When I make a new project. Say, a web app using Snap.
I generate the skeleton using snap init barebones, make a new sandbox and then install the dependencies.
This takes forever. Seriously. If you have ever worked with pretty much any other web framework (node.js with express, for example), the process is nearly identical but takes a fraction of the time. I'm aware that most node dependencies do not require any compilation but I find it really strange that this isn't considered a bigger problem. For example, I will never be able to run a Yesod app on my cheap VPS because the VPS isn't powerful enough to compile it and I can't really upload 500mb of precompiled libraries.
The question is, why doesn't the repository host binaries instead of just code?
.NET is also compiled (to bytecode) but I can use it's DLLs without any need for recompilation.
There are of course drawbacks of hosting binaries like more storage space needed, multiple binaries per library for multiple OSs... But all the problems seems insignificant to the huge benefits that you get such as
No more compile errors
Much faster setup for new projects
Significantly less memory needed
Knowing that a library doesn't support your OS BEFORE you find out for yourself
I have trouble seeing why cabal hell exists in the first place. If all the libraries were available for dynamic linking, wouldn't the need for recompiling simply not exist at all?
Currently, one has to try really hard to stick with Haskell in these regards. It seems like the system punishes me for trying out things. If I want to add a new library to my project I have to be sure I'm willing to wait for 15-45(!!!) minutes for it to compile. Not to mention that a library fails to compile way more often than I'm comfortable with. After surviving the process, only then can I actually figure out if that library is what I want to use, or if it's even compatible with the rest of my project.
In a nutshell: because native code is hard.
If you want to host binaries for arbitrary systems, you have to match the binaries to each system you want to run on. That may mean compiling dozens of sets of binaries to support all of the systems the code will compile on.
On the other hand, you may well find that someone has compiled the code you need: your distribution provider may well provide packages for the Haskell libraries you need.
Because that's the easiest way to distribute everything while keeping it up to date. By offloading build costs to the users, library authors only need to provide source code.
This can be mitigated in various ways. For example, my CI setup uses CircleCI and Heroku. Nodes on both hold precached cabal sandboxes (it's actually very easy to set up). I build my project on Heroku, but there's no reason why you couldn't take prebuilt artifacts from your CI and deploy them directly.
As for dynamic linking, there's a possibility to link Haskell modules dynamically, but shared libraries more often than not are a source of problems. One look at Windows DLL hell should be enough to see this, and most commercial applications simply ship DLLs they use anyway. If a library changes, the DLLs have to be replaced anyway, and the way Cabal does it makes it simplest to have latest and greatest versions of everything.

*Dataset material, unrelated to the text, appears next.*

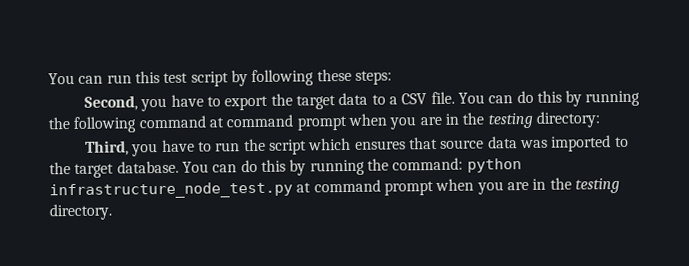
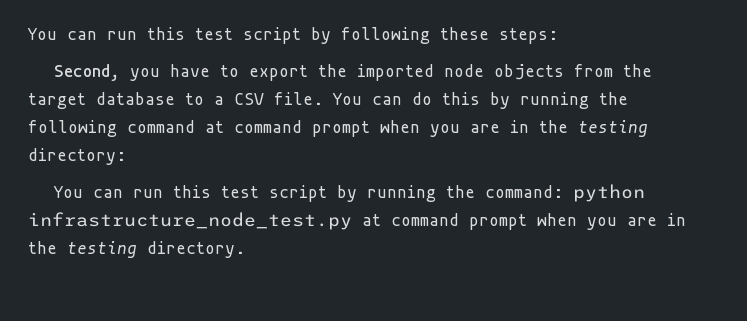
- Second, you have to export the target data to a CSV file.
+ Second, you have to export the imported node objects from the target database to a CSV file.
- Third, you have to run the script which ensures that source data was imported to the target database. You can do this by running the command: python infrastructure_node_test.py at command prompt when you are in the testing directory.
+ You can run this test script by running the command: python infrastructure_node_test.py at command prompt when you are in the testing directory.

First, note that on some platforms, you can in fact install binary libraries. For example, on my OpenSUSE Linux system, YaST will quite happily download and install certain Haskell libraries, without having to build anything from source.
Of course, this only covers a fairly small set of libraries, and all the RPMs will be many months out of date. (Not a big deal for X11, kind of a deal-breaker for something like Yesod that's under heavy development...)
I think another big part of the problem is that if you compile a Haskell library with GHC 7.6.4, then you cannot use that binary compiled library with GHC 7.8.3. So we're not just talking about one compiled binary for each OS; we're talking about one compiled binary for every OS + GHC minor point-release combination.
Oh, and did I mention? If you compile Yesod 1.4.0 against ByteString 0.9.2.0, then that compiled binary is useless if your system has ByteString 0.9.2.1 installed. So you potentially need one compiled binary for every OS, every GHC release, and every release of every library that it transitively depends on.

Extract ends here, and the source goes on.